本や映画などを楽しんだあとは「心に残った部分はどこ?」「登場人物についてどう思う?」など、子どもに問いかけてみましょう。「面白くなかった」というようなマイナスの意見が出てきても構いません。

さらには「どんなストーリーにすれば面白いと感じる?」などを話し合えるとよいでしょう。親はサポート役に徹し、子どもの意見を聞くことが大切です。

自分で選ぶ・決定させる

子どもに主体的な考え方をさせるには、子ども自身に何を選ぶべきかを考えさせ、できるだけ自分で決定して行動する機会を増やすとよいでしょう。

「朝食に何を食べるかを決める」「お風呂に入る時間を決める」など、日常生活のなかで本人がやるべきことに対し決定権を与えると、子どもは親から指示されるのではなく自分の意志を実行するという経験ができます。

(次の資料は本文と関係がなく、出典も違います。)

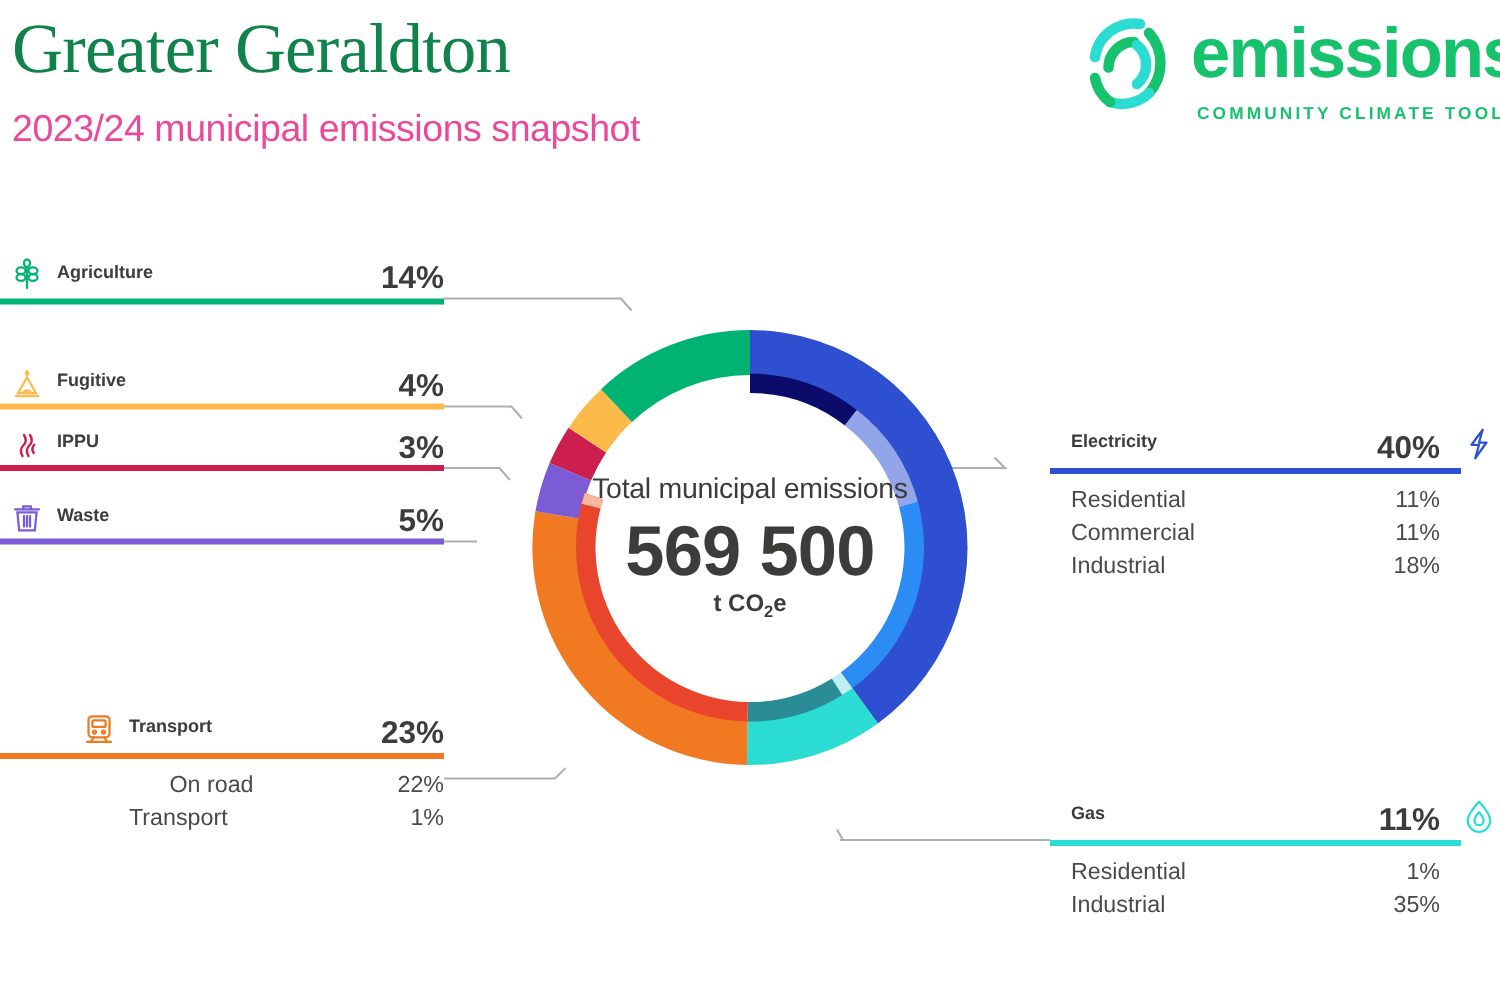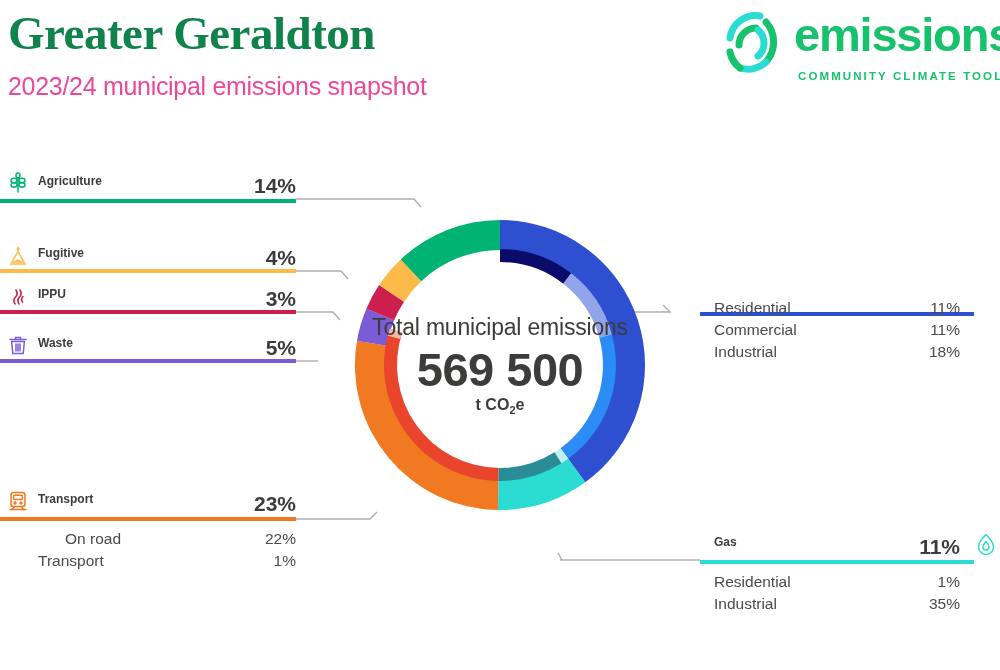--- a/index.html
+++ b/index.html
@@ -10,21 +10,21 @@
     color: #3c3c3b;
     position: relative;
     overflow: hidden;
   }
 
   
   #header { position: absolute; left: 0; top: 0; width: 1000px; height: 120px; }
   #page-title {
     position: absolute; left: 8px; top: 6px;
     font-family: "Liberation Serif", serif;
-    font-weight: bold;
+    font-weight: normal;
     font-size: 47px;
     letter-spacing: -0.5px;
     color: #10824c;
     white-space: nowrap;
   }
   #page-subtitle {
     position: absolute; left: 8px; top: 72px;
     font-size: 25px;
     font-weight: 500;
     color: #ec4899;
@@ -92,21 +92,21 @@
 
   
   #connectors, #donut-svg, #logo-svg { position: absolute; }
   #connectors { left: 0; top: 0; }
   #donut-wrap { position: absolute; left: 330px; top: 185px; width: 340px; height: 360px; }
   #donut-center {
     position: absolute; left: 0; top: 0; width: 340px; height: 360px;
     display: flex; flex-direction: column; align-items: center; justify-content: center;
     pointer-events: none;
   }
-  #center-label { font-size: 23px; font-weight: 500; color: #3c3c3b; letter-spacing: -0.2px; }
+  #center-label { font-size: 19px; font-weight: 500; color: #3c3c3b; letter-spacing: -0.2px; }
   #center-value {
     font-size: 47px; font-weight: bold; color: #3c3c3b; letter-spacing: -0.5px;
     margin-top: 4px; line-height: 1.05;
   }
   #center-unit { font-size: 16px; font-weight: bold; color: #3c3c3b; margin-top: 2px; }
   #center-unit sub { font-size: 11px; }
 </style>
 </head>
 <body>
 
@@ -239,21 +239,21 @@
         <path d="M5.6 8.5 L6.8 20.5 L17.2 20.5 L18.4 8.5 Z"></path>
         <path d="M10 11 L10 18 M14 11 L14 18 M12 11 L12 18"></path>
       </g>
     </svg>
     <span class="lg-name">Waste</span>
     <span class="lg-pct">5%</span>
   </div>
   <div class="lg-bar" style="top:24px; width:296px; background:#7B5BD6;"></div>
 </div>
 
-<div class="legend-block left-block" style="left:0; top:491px; width:310px;">
+<div class="legend-block left-block" style="left:0; top:476px; width:310px;padding-left:48px;">
   <div class="lg-head">
     <svg class="lg-icon" viewBox="0 0 24 24">
       <g stroke="#F07921" stroke-width="1.5" fill="none" stroke-linecap="round">
         <rect x="5" y="3.5" width="14" height="14" rx="2.5"></rect>
         <rect x="7.6" y="6.2" width="8.8" height="4.4" rx="1"></rect>
         <circle cx="9" cy="14" r="1"></circle>
         <circle cx="15" cy="14" r="1"></circle>
         <path d="M4 20.5 L20 20.5"></path>
         <path d="M8.5 17.5 L6.5 20.5 M15.5 17.5 L17.5 20.5"></path>
       </g>
@@ -266,20 +266,27 @@
     <span class="sub-name">On road</span>
     <span class="sub-pct">22%</span>
   </div>
   <div class="sub-row">
     <span class="sub-name">Transport</span>
     <span class="sub-pct">1%</span>
   </div>
 </div>
 
 <div class="legend-block right-block" style="left:700px; top:286px; width:300px;">
+  <div class="lg-head">
+    <svg class="lg-icon" viewBox="0 0 24 24">
+      <path d="M14.5 2.5 L7 12.5 L12 12.5 L9.5 21.5 L17 11 L12 11 Z" stroke="#2F4FD1" stroke-width="1.5" fill="none" stroke-linejoin="round"></path>
+    </svg>
+    <span class="lg-name">Electricity</span>
+    <span class="lg-pct">40%</span>
+  </div>
   <div class="lg-bar" style="top:26px; background:#2F4FD1;"></div>
   <div class="sub-row" style="margin-top:13px;">
     <span class="sub-name">Residential</span>
     <span class="sub-pct">11%</span>
   </div>
   <div class="sub-row">
     <span class="sub-name">Commercial</span>
     <span class="sub-pct">11%</span>
   </div>
   <div class="sub-row">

子どもが自分で決めて行動する機会を奪わないように注意しながら、行動を選ばせる機会を与えましょう。

自発的に勉強してほしい場合は、ただ「勉強しなさい」と言うのではなく、勉強時間を子ども自身に決めさせて「今日は、勉強は何時からだっけ?」というように、問いかけることがポイントです。

わからないことを一緒に考える

子どもが日常や学習のなかで疑問に思ったことや、わからないことが出てきたら、親も一緒に「どうすれば解決できるのか」を考えてみましょう。答えをただ教えるのではなく、自分で解決方法を見つける過程を経験してもらうのです。

例えば、名前がわからない植物や昆虫などを見つけたら、一緒に図鑑を見て探すというように経過をたどりましょう。「こうすれば、ものの名前がわかるのか」と子どもに気づかせられるため、達成感や学習の喜びを味わえます。

まとめ

アクティブラーニングは、生徒が主体的に物事を考えられるように学習する方法のことです。授業を一方的に聞くだけでなく、自分で物事を考えて発表する機会を得られます。

論理的思考や問題解決能力を養い、他者に物事を伝える能力が磨かれるところなどがメリットです。一方で、学習に時間がかかるといったデメリットもあります。

学校だけでなく家庭でもできる取り組み方はたくさんあるので、親子でアクティブラーニングに取り組んでみましょう。